We started to have an issue with InfluxDB 2 back in October to where it would stop accepting writes and queries until a restart is performed. We have upgraded to InfluxDB 2.6.1 and added prometheus monitoring to gather information when queries stop working, and hoped to gain insights on the issue. From the start of our monitoring, it first looked like what was occurring was storage_shard_fields_created created fields for the bucket, then shortly after everything is blocked. When the queries are blocked, the qc_executing_active metric shows an constant increase at about 2 a minute and does not drop until a restart.
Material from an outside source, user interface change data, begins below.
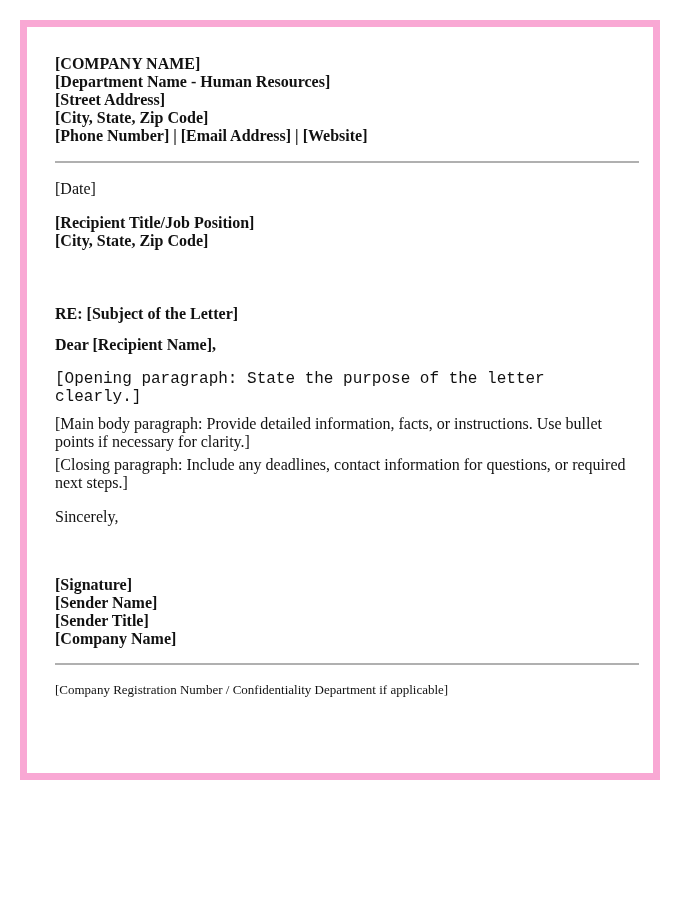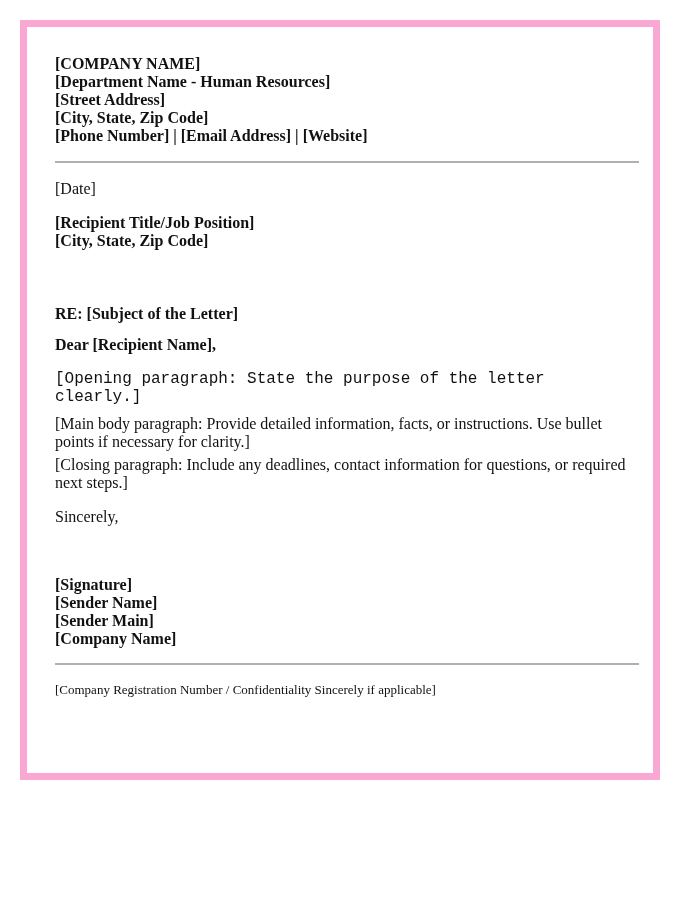--- a/index.html
+++ b/index.html
@@ -55,7 +55,7 @@
     <div style="position:absolute; top:521px; left:0;">
       <span class="line">[Signature]</span>
       <span class="line bold">[Sender Name]</span>
-      <span class="line">[Sender Main]</span>
+      <span class="line">[Sender Title]</span>
       <span class="line">[Company Name]</span>
     </div>
 

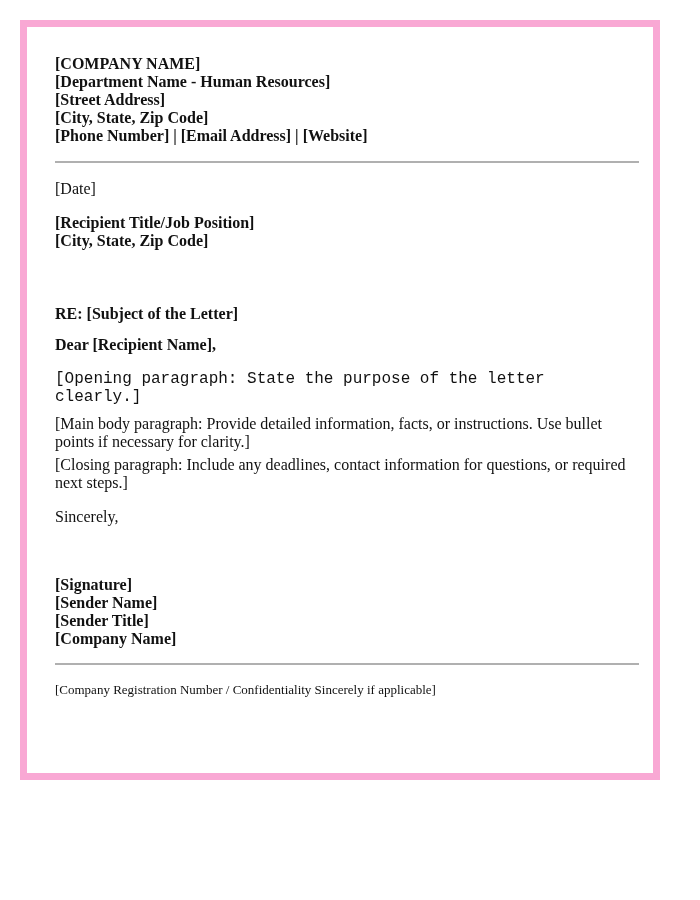--- a/index.html
+++ b/index.html
@@ -61,7 +61,7 @@
 
     <div class="hr" style="position:absolute; top:608px; left:0; width:584px;"></div>
 
-    <p class="footer" style="position:absolute; top:627px; left:0;">[Company Registration Number / Confidentiality Sincerely if applicable]</p>
+    <p class="footer" style="position:absolute; top:627px; left:0;">[Company Registration Number / Confidentiality Department if applicable]</p>
 
   </div>
 </div>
Seeing that made us wonder if maybe the shard creation was taking longer than it should and writes/queries are halted until the shard is fully created, however we have changed the
storage-shard-precreator-advance-period configuration from the default of 30m to 2h and 8h later on and that has not made any difference. The shard creation seemed to occur a little bit earlier, but not by much and we still had InfluxDB get to a point where queries and writes were blocked. At this point, we are running out of ideas from our basic knowledge of how InfluxDB is designed and works, so we are hoping to get some ideas and or help with the situation here.
$ rpm -q influxdb2 influxdb2-2.6.1-1.x86_64 $ cat /etc/redhat-release CentOS Linux release 7.9.2009 (Core) $ uname -srm Linux 3.10.0-1160.42.2.el7.x86_64 x86_64
The bucket is written to by telegraf running on 5,816 servers with an interval of 1 minute, the bucket in question has retention set to 2160h0m0s and shard group set to 24h0m0s.
Attached is a screenshot of Grafana during the typical scenerio. The break in metrics is when we restart InfluxDB.
We have tried reviewing debug logs and profiles of InfluxDB during the event, however does not reveal too much to us.
Please let me know if there is any information I did not provide that would be helpful in solving this issue.